For a regular race, a crew of between 25 and 30 team members start with the initial set-up work, which includes building the garage and setting up the race trucks which house the engineers’ office and driver rooms as well as the tyre storage, a doctor’s office and other areas. For the triple-header, additional personnel have been drafted in to help with the setting up of the garages. They arrived in Austria on Friday and started the build process on Saturday. The race team joined them on Tuesday morning to finish the garage construction, so the mechanics can start working on the car by 15:00. The set-up work on the engineers’ office started on Wednesday in the early morning and will be finished by nightfall, so the engineers can start working in their office on Thursday morning.
What’s the biggest logistical challenge of the triple-header?

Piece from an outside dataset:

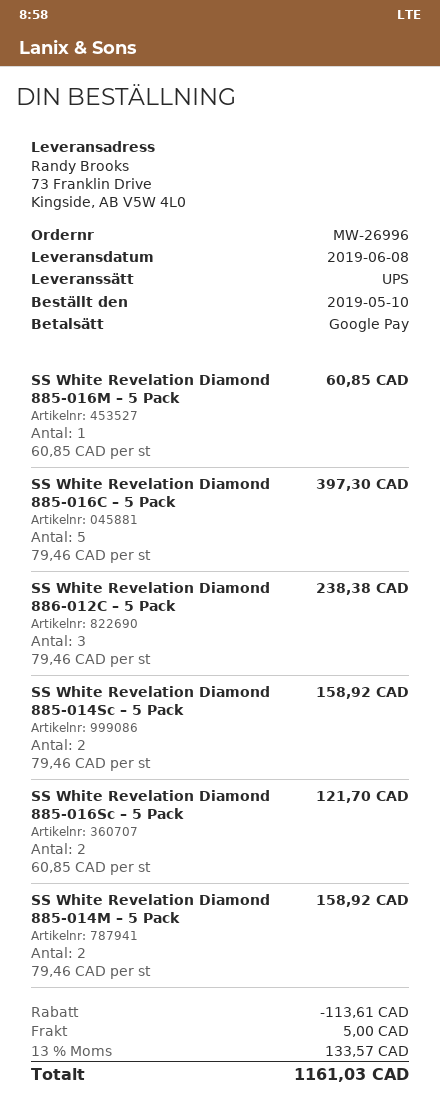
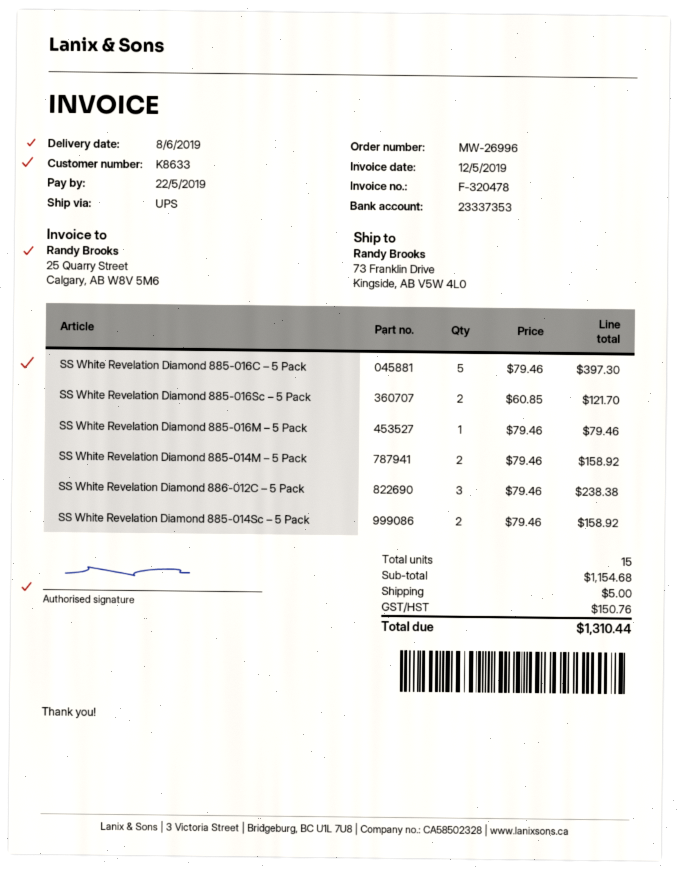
SS White Revelation Diamond 885-016M – 5 Pack: 1 x 60.85 = 60.85 -> 1 x 79.46 = 79.46
discount: 113.61 -> none
tax: 133.57 -> 150.76
total: 1161.03 -> 1310.44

The triple-header creates a lot of challenges, but the biggest one is traffic. The schedule is already extremely tight if everything goes according to plan and all the trucks arrive on time. If they are stuck in traffic and run late, it can very quickly become impossible to stick to the original schedule. In order to minimise the time spent on the road, there are two drivers on every truck so they can take turns behind the wheel. For the almost 24-hour long drive from Austria to the UK, an additional driver is required. The first two drivers will take the trucks from Spielberg to Ghent in Belgium where a well-rested driver will take over, cross the channel using the Eurotunnel, and drive the truck to Silverstone.
What about the triple-header challenges for team members?
While the triple-header will push the team to its limits, it’s expected to have a smaller impact – both mentally and physically – than the late-season flyaway races. However, the triple-header will contribute to people being more fatigued later in the season. The main priority to battle that is sleep. Fortunately, there is just a one-hour time difference between the races, so the effect of jetlag will be minimal. In addition to sleep, physical activity and a healthy diet are helpful in maintaining and consolidating stamina.